Los cuidadores del paciente cuando sea posible deben formar parte del equipo que participa en la prevención de estas lesiones. Por ello, debe ofrecérseles formación sobre el papel de los cambios posturales y la movilización en la prevención de las lesiones cutáneas y del uso adecuado del equipamiento disponible.
El abordaje de la educación sanitaria se desarrolla a partir de actividades que incentivan la salud en el enfermo:
- Estimular comportamientos saludables, como la actividad física regular, una alimentación adecuada, favorecer las relaciones sociales, ...
- Erradicar los hábitos y costumbres nocivas, como el sedentarismo, el consumo de tabaco y de alcohol, la automedicación, …
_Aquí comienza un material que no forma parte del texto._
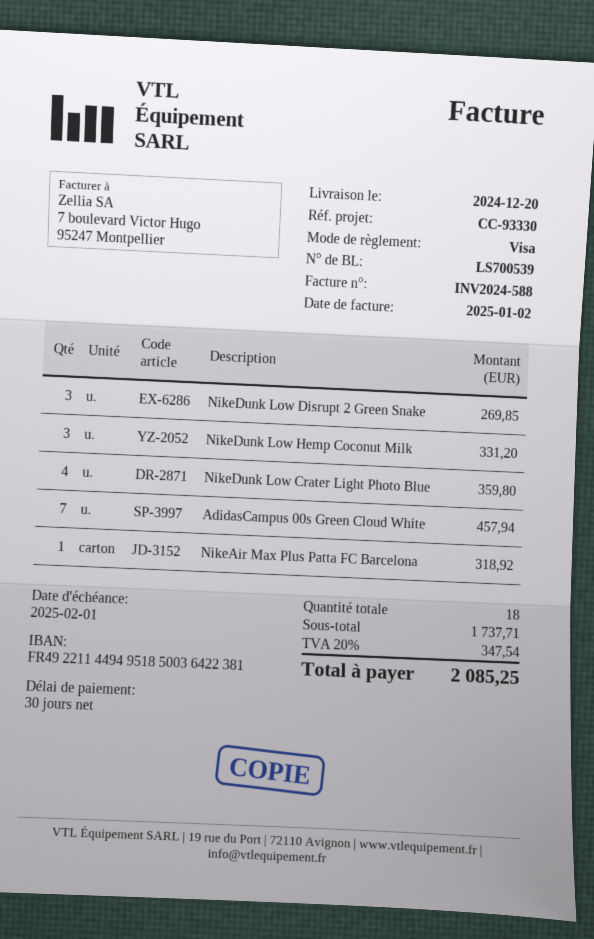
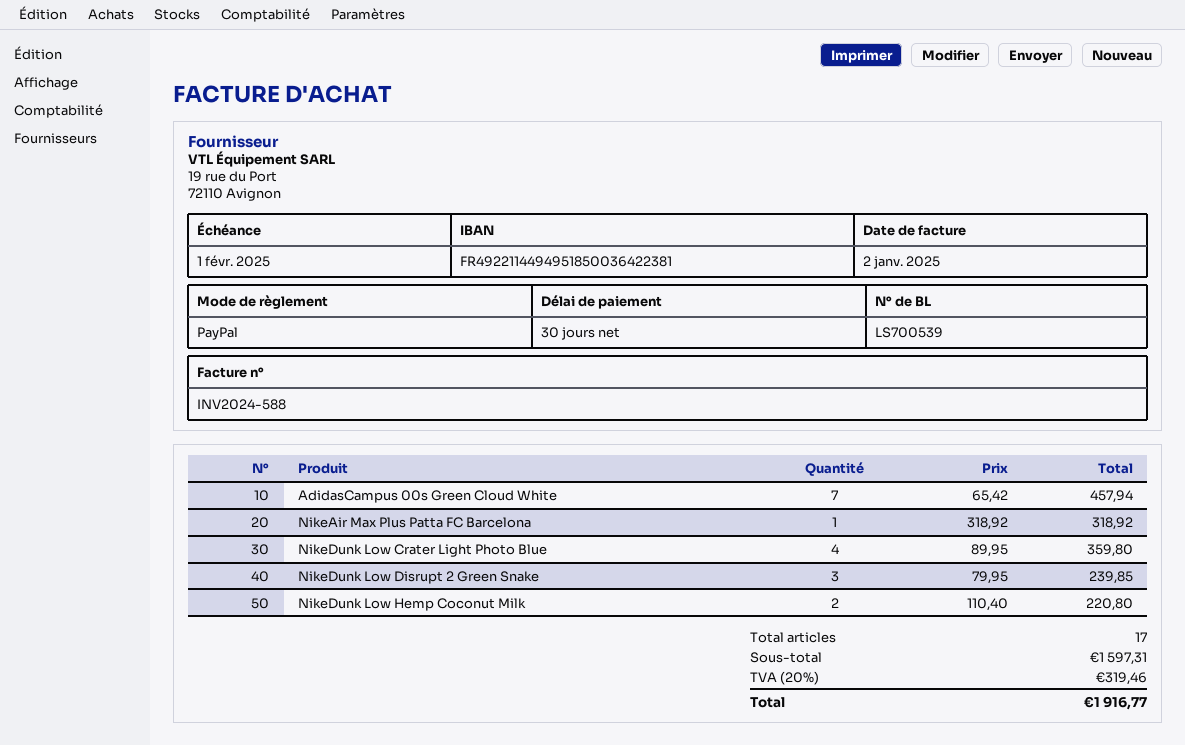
payment method: Visa -> PayPal
NikeDunk Low Disrupt 2 Green Snake: 3 for 269.85 -> 3 for 239.85
NikeDunk Low Hemp Coconut Milk: 3 for 331.20 -> 2 for 220.80
total quantity: 18 -> 17
subtotal: 1737.71 -> 1597.31
tax: 20% = 347.54 -> 20% = 319.46
total: 2085.25 -> 1916.77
- Disminuir los factores de riesgo presentes tanto en los estilos de vida como en el medio ambiente, la vivienda y el entorno social.
- Mejorar el diagnóstico y el tratamiento precoz de diversos procesos patológicos frecuentes, que a menudo están infra diagnosticados y mal tratados.
- Reducir el grado de invalidez y dependencia, evitando todos aquellos factores que las favorezcan.
- Implicar lo máximo posible al anciano dentro del núcleo familiar. Fomentar la independencia y el autocuidado, y evitar situaciones de sobreprotección.
- Valorar la capacidad del paciente y de su entorno familiar para participar en el programa de prevención.
Desarrollar un programa de educación para prevenir lesiones por fricción organizado, estructurado, comprensible y realista, dirigido a todos los implicados en el cuidado, (pacientes, familiares, cuidadores, gestores) que incluya mecanismos de evaluación de la eficacia.